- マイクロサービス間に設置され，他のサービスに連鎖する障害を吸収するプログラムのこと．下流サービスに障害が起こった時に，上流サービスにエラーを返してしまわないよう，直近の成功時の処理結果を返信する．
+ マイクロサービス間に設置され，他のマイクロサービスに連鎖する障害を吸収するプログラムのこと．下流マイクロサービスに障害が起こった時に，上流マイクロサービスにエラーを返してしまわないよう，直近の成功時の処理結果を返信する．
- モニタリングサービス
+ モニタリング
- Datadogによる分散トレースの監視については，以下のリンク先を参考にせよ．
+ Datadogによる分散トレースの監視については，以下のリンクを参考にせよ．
• • •
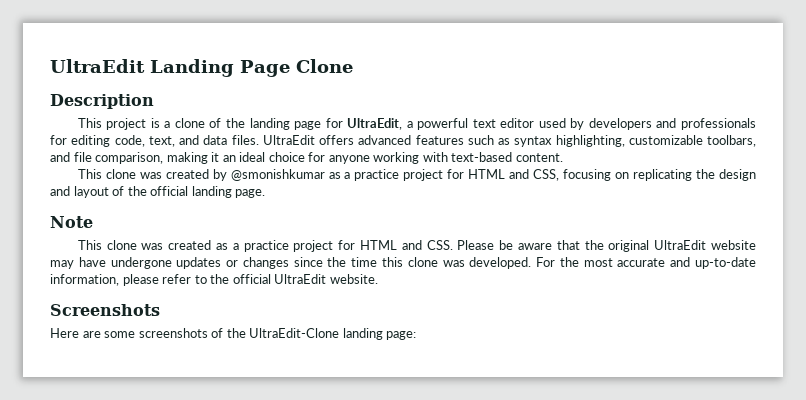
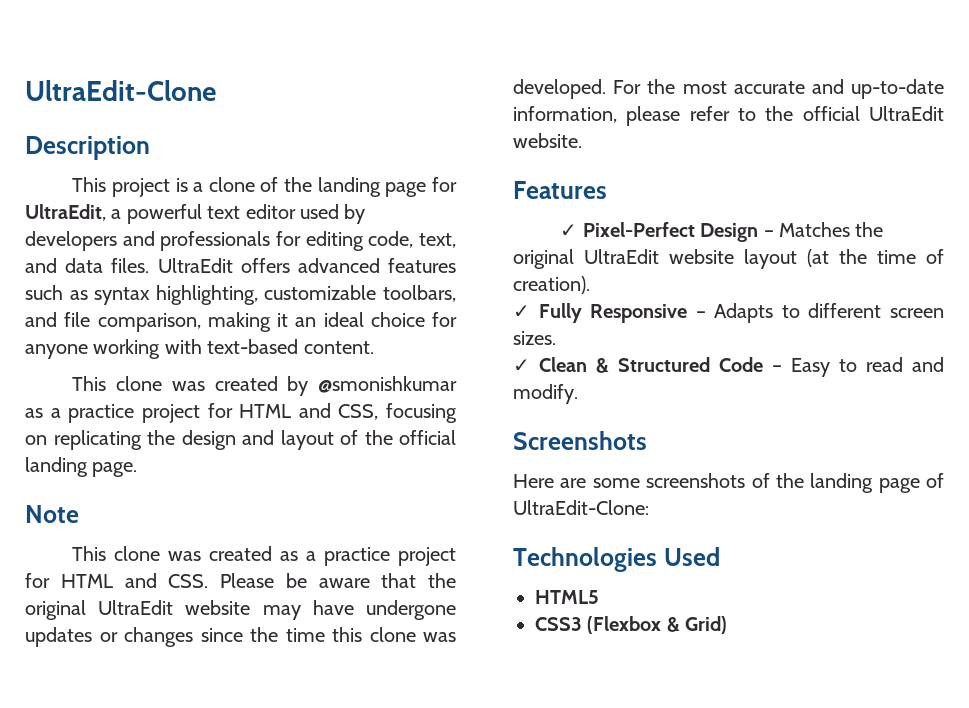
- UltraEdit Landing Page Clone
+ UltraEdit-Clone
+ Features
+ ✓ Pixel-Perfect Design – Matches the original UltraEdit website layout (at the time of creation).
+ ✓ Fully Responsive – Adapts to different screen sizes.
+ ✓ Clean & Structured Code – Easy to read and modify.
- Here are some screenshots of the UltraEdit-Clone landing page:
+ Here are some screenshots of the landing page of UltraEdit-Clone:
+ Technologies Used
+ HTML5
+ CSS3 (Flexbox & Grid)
• • •
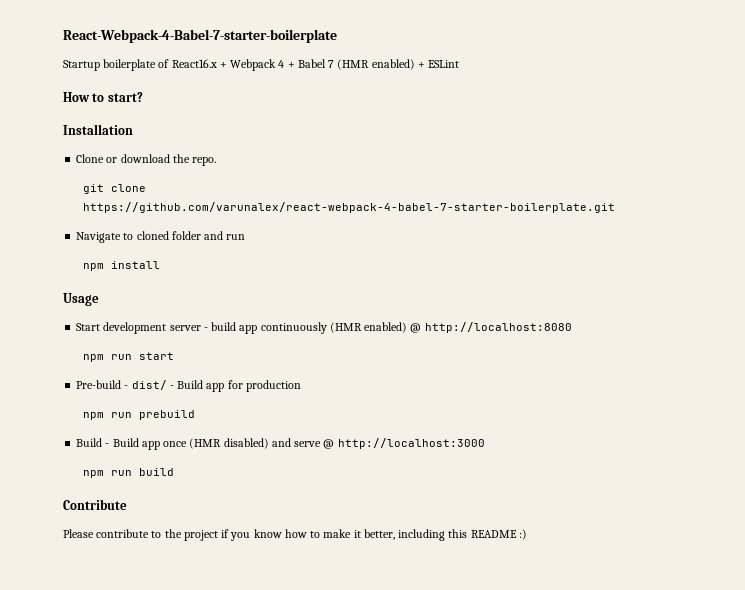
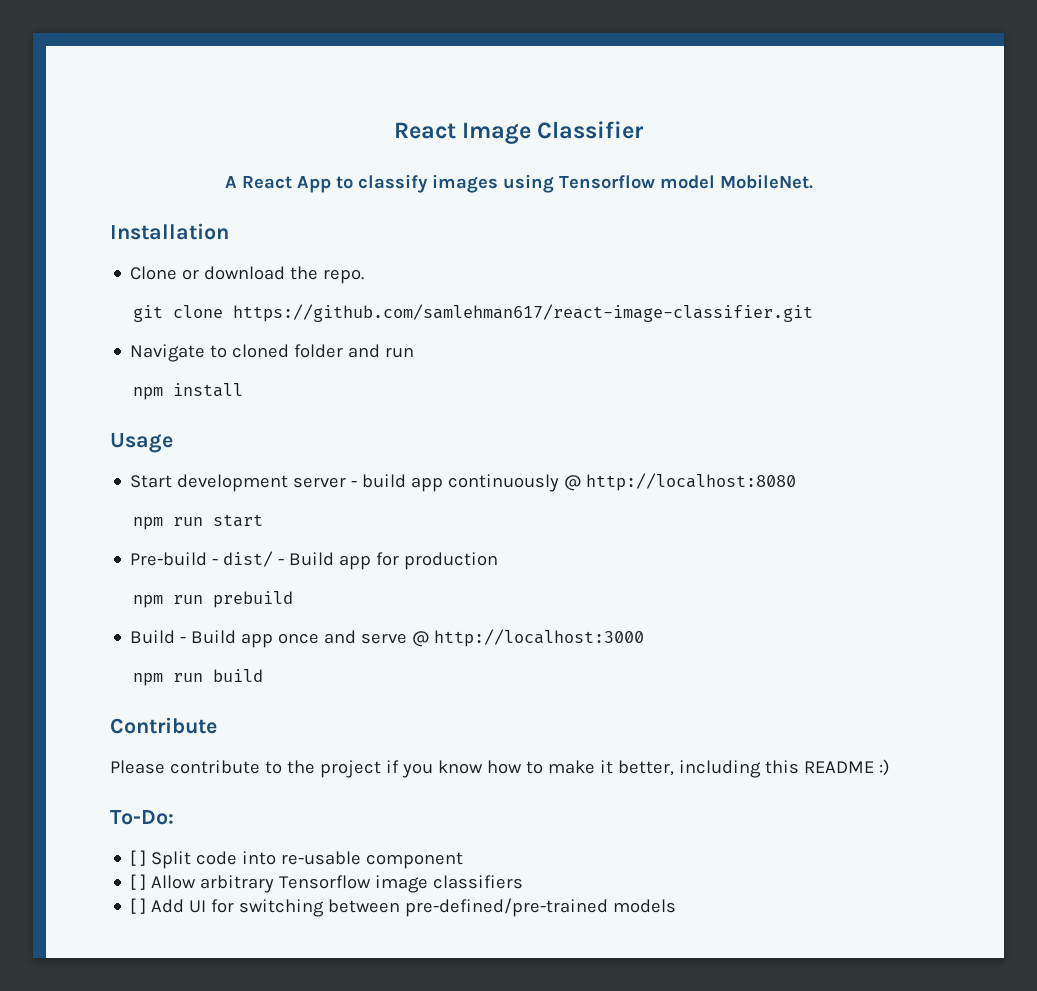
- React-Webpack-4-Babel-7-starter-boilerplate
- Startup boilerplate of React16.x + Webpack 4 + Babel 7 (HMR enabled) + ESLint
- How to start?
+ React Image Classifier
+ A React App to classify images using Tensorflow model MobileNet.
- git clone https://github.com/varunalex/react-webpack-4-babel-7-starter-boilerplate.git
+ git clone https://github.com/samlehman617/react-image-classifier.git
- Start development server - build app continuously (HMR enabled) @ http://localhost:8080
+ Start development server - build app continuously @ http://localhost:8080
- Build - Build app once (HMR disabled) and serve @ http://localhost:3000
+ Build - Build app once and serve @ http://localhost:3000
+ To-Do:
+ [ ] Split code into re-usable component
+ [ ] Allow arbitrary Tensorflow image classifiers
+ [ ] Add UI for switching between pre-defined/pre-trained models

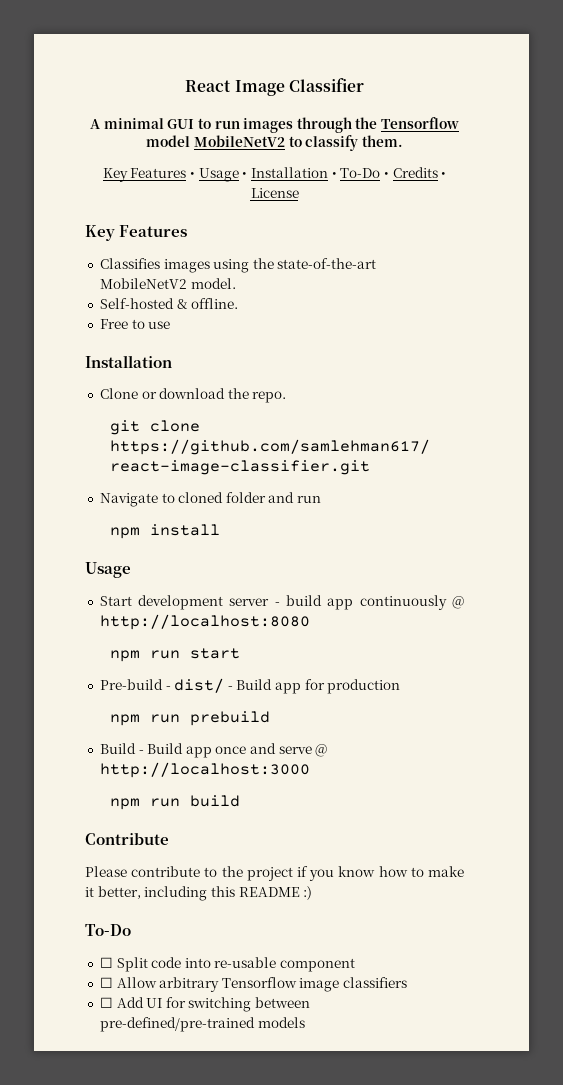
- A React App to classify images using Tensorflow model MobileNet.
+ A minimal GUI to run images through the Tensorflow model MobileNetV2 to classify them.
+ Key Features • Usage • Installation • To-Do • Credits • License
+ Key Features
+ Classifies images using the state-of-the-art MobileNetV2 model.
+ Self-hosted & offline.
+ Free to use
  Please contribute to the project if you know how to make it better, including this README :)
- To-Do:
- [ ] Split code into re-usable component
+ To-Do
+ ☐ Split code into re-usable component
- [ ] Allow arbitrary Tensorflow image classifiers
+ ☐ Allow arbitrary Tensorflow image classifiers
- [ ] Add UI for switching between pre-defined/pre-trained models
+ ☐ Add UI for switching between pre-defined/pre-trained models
• • •
■ Task to complete ■
In the entries above, the lines from the one bearing "- UltraEdit Landing Page Clone" up to and including the one bearing "(Flexbox & Grid)" should be transcribed exactly; no other line is wanted.

■ Final answer ■
- UltraEdit Landing Page Clone
+ UltraEdit-Clone
+ Features
+ ✓ Pixel-Perfect Design – Matches the original UltraEdit website layout (at the time of creation).
+ ✓ Fully Responsive – Adapts to different screen sizes.
+ ✓ Clean & Structured Code – Easy to read and modify.
- Here are some screenshots of the UltraEdit-Clone landing page:
+ Here are some screenshots of the landing page of UltraEdit-Clone:
+ Technologies Used
+ HTML5
+ CSS3 (Flexbox & Grid)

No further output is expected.